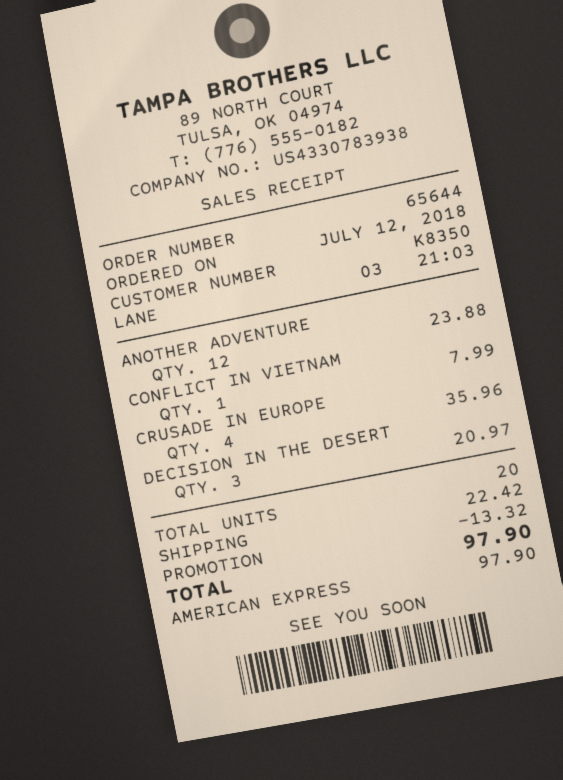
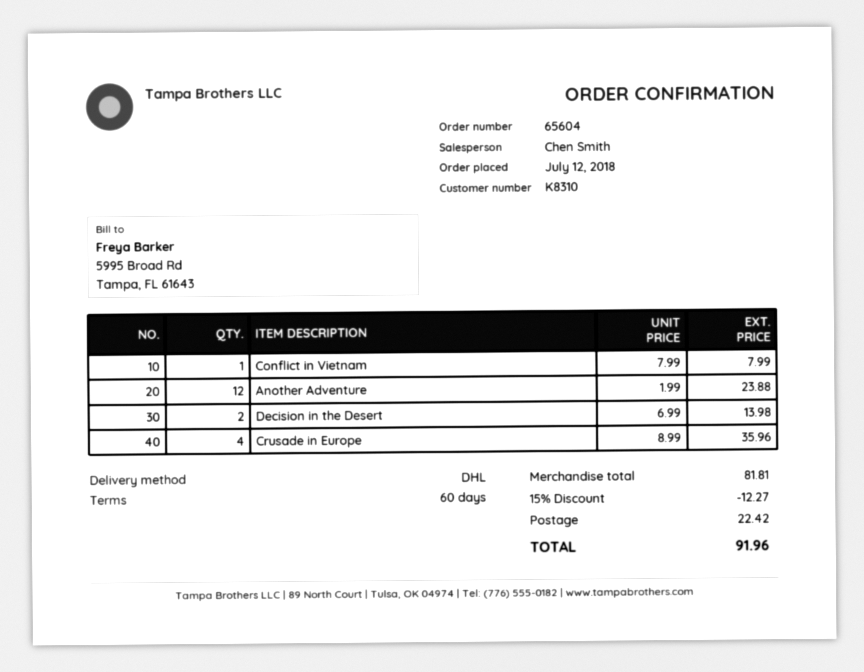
order number: 65644 -> 65604
customer number: K8350 -> K8310
DECISION IN THE DESERT: 3 for 20.97 -> 2 for 13.98
discount: 13.32 -> 12.27
total: 97.90 -> 91.96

========

If a line in the data holds the string "number", copy that line.

> **Answer for the task**:
order number: 65644 -> 65604
customer number: K8350 -> K8310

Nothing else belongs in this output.